Don't Think of the White Bear: Ironic Negation in Transformer Models Under Cognitive Load
Logan Mann, Nayan Saxena, Sarah Tandon, Chenhao Sun, Savar Toteja, Kevin Zhu
TL;DR
The paper investigates ironic rebound in transformer models when warned not to mention a concept, focusing on how cognitive load from distractors and framing polarity affect suppression. It introduces ReboundBench and conducts two experiments to quantify rebound using log-probability, surprisal, suppression, and polarity metrics, complemented by circuit tracing of attention heads. Key findings show rebound occurs immediately after negation, grows with semantic distractors, and persists longer in models with stronger polarity separation, driven by a sparse set of middle-layer heads that amplify forbidden tokens despite early-layer suppression.
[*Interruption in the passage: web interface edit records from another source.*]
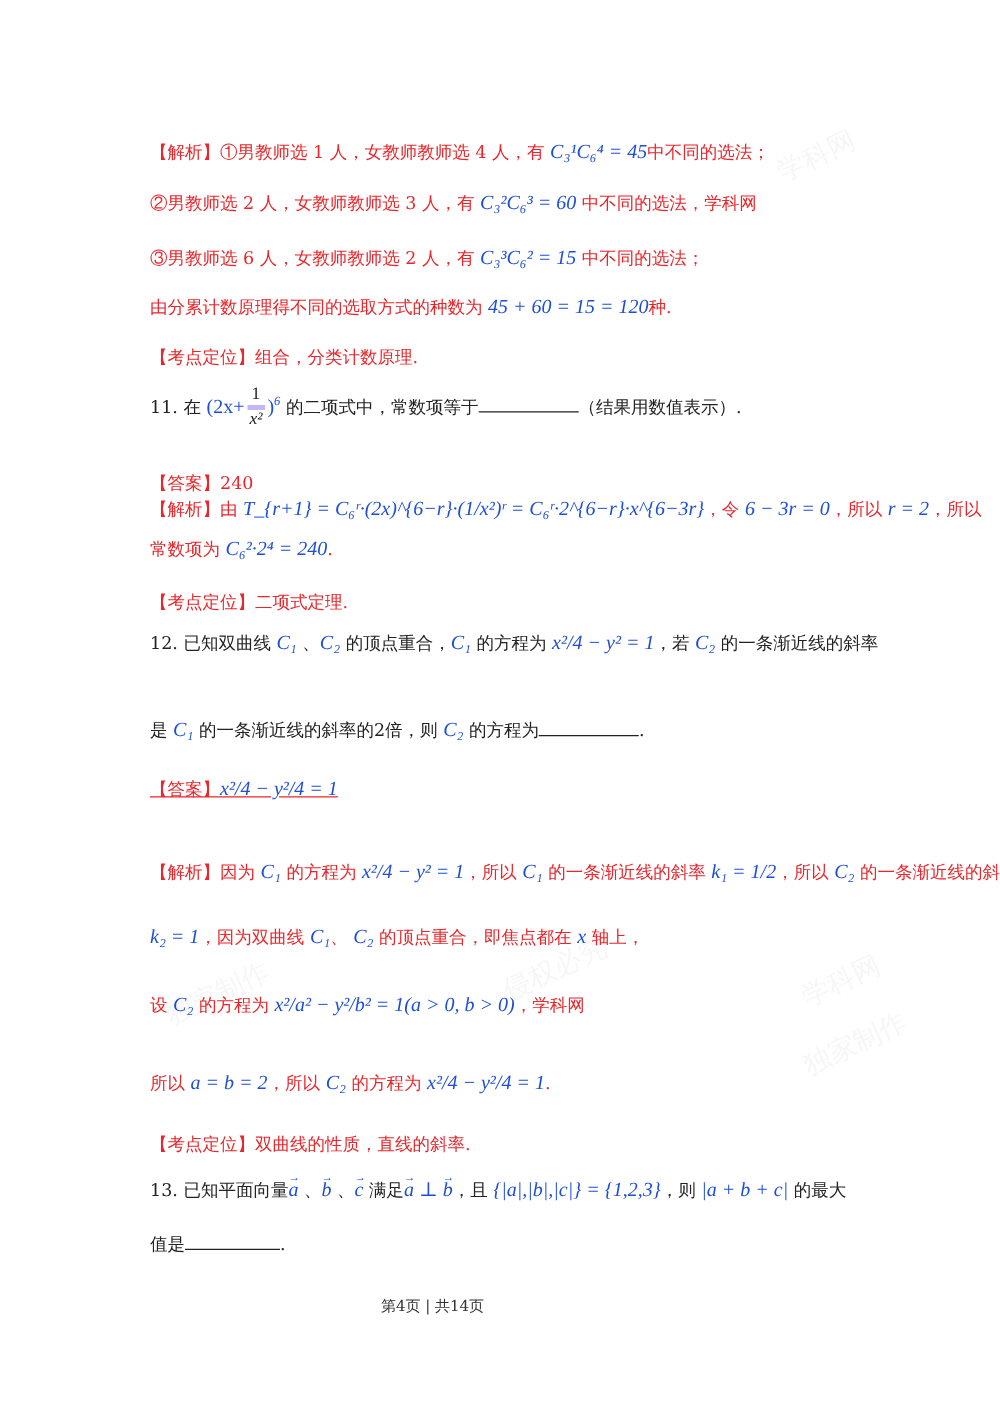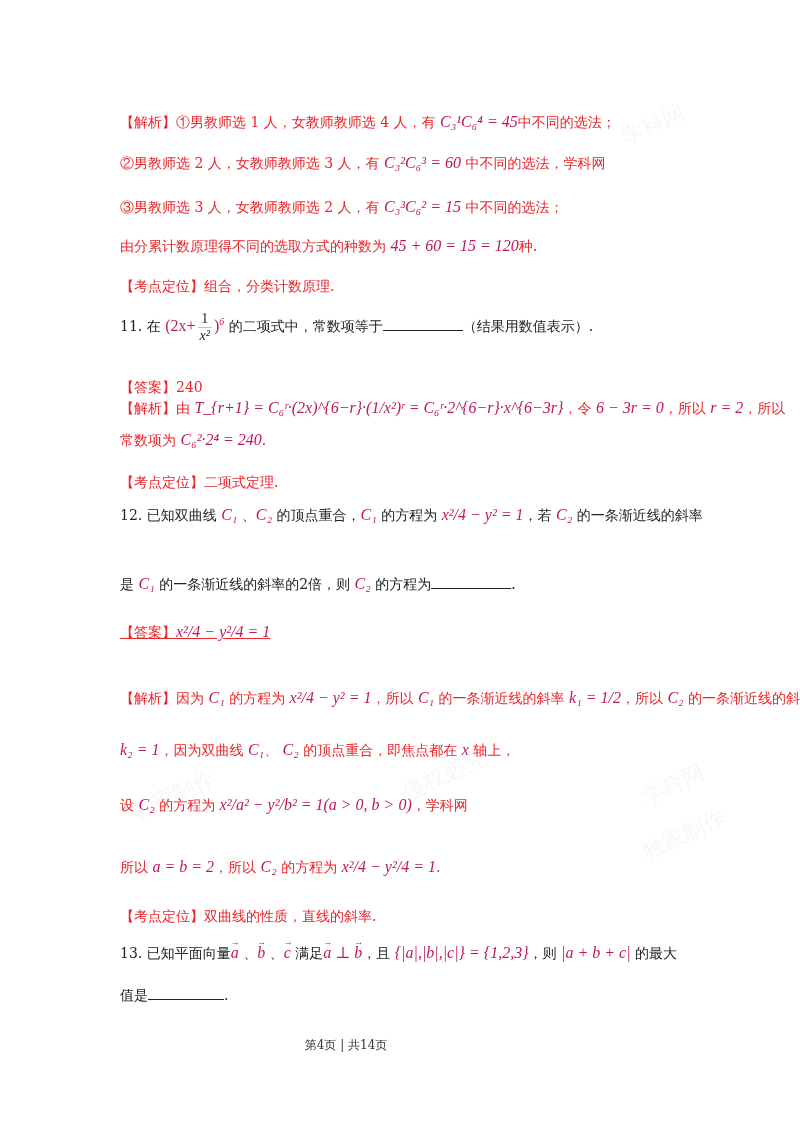--- a/index.html
+++ b/index.html
@@ -2,26 +2,26 @@
 <html><head>
 <meta charset="utf-8">
 <style>
   html, body { margin: 0; padding: 0; background: #ffffff; }
   body { width: 800px; height: 1132px; position: relative; overflow: hidden;
          font-family: "DejaVu Serif", "Liberation Serif", serif; color: #222; }
   .page { position: absolute; left: 0; top: 0; width: 800px; height: 1132px; }
   .line { position: absolute; left: 120px; white-space: nowrap; font-size: 14px; line-height: 20px; }
   .red { color: #e8262b; }
   .dark { color: #222; }
-  .math { font-family: "Liberation Serif", "DejaVu Serif", serif; font-style: italic; font-size: 16px; color: #be185d; }
+  .math { font-family: "Liberation Serif", "DejaVu Serif", serif; font-style: italic; font-size: 16px; color: #1d4ed8; }
   .math .up { font-style: normal; }
   sup, sub { font-size: 10px; line-height: 0; }
   .frac { display: inline-flex; flex-direction: column; align-items: center; vertical-align: middle; margin: 0 2px; font-family: "Liberation Serif", serif; }
   .frac .num { font-size: 14px; line-height: 16px; padding: 0 2px; font-style: italic; }
-  .frac .den { font-size: 14px; line-height: 16px; border-top: 1px solid #c4b5fd; padding: 0 2px; font-style: normal; }
+  .frac .den { font-size: 14px; line-height: 16px; border-top: 4px solid #c4b5fd; padding: 0 2px; font-style: normal; }
   .frac .den.it { font-style: italic; }
   .blank { display: inline-block; border-bottom: 1px solid #222; vertical-align: baseline; height: 14px; }
   .vec { position: relative; display: inline-block; font-style: italic; }
   .vec::before { content: "→"; position: absolute; top: -11px; left: 0; font-size: 9px; font-style: normal; }
   .footer { position: absolute; top: 1037px; left: 0; width: 692px; text-align: center; font-size: 12px; color: #333; }
   .watermark { position: absolute; color: #eee; font-size: 22px; font-family: "DejaVu Sans", sans-serif; transform: rotate(-25deg); opacity: 0.5; white-space: nowrap; }
 </style>
 </head>
 <body>
 
@@ -33,21 +33,21 @@
   <div class="watermark" style="left:400px;top:760px;">侵权必究</div>
   <div class="watermark" style="left:130px;top:780px;">独家制作</div>
 
   <div class="line red" style="top:112px;">
     <span>【解析】</span><span>①男教师选 1 人，女教师教师选 4 人，有 </span><span class="math">C₃¹C₆⁴ = 45</span><span>中不同的选法；</span>
   </div>
   <div class="line red" style="top:153px;">
     <span>②男教师选 2 人，女教师教师选 3 人，有 </span><span class="math">C₃²C₆³ = 60</span><span> 中不同的选法，学科网</span>
   </div>
   <div class="line red" style="top:197px;">
-    <span>③男教师选 3 人，女教师教师选 2 人，有 </span><span class="math">C₃³C₆² = 15</span><span> 中不同的选法；</span>
+    <span>③男教师选 6 人，女教师教师选 2 人，有 </span><span class="math">C₃³C₆² = 15</span><span> 中不同的选法；</span>
   </div>
   <div class="line red" style="top:236px;text-align:center;">
     <span>由分累计数原理得不同的选取方式的种数为 </span><span class="math">45 + 60 = 15 = 120</span><span>种.</span>
   </div>
   <div class="line red" style="top:276px;">
     <span>【考点定位】</span><span>组合，分类计数原理.</span>
   </div>
 
   <div class="line dark" style="top:308px;line-height:36px;">
     <span>11.</span><span> 在</span>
These results reveal a fragile yet mechanistically interpretable negation dynamic in LLMs, with implications for safety filters and alignment and a path toward targeted mitigations guided by internal circuit insights.
Abstract
Negation instructions such as 'do not mention $X$' can paradoxically increase the accessibility of $X$ in human thought, a phenomenon known as ironic rebound. Large language models (LLMs) face the same challenge: suppressing a concept requires internally activating it, which may prime rebound instead of avoidance. We investigated this tension with two experiments. \textbf{(1) Load \& content}: after a negation instruction, we vary distractor text (semantic, syntactic, repetition) and measure rebound strength. \textbf{(2) Polarity separation}: We test whether models distinguish neutral from negative framings of the same concept and whether this separation predicts rebound persistence. Results show that rebound consistently arises immediately after negation and intensifies with longer or semantic distractors, while repetition supports suppression. Stronger polarity separation correlates with more persistent rebound. Together, these findings, complemented by a circuit tracing analysis that identifies sparse middle-layer attention heads amplifying forbidden tokens while early layers suppress, link cognitive predictions of ironic rebound with mechanistic insights into long-context interference. To support future work, we release ReboundBench, a dataset of $5,000$ systematically varied negation prompts designed to probe rebound in LLMs.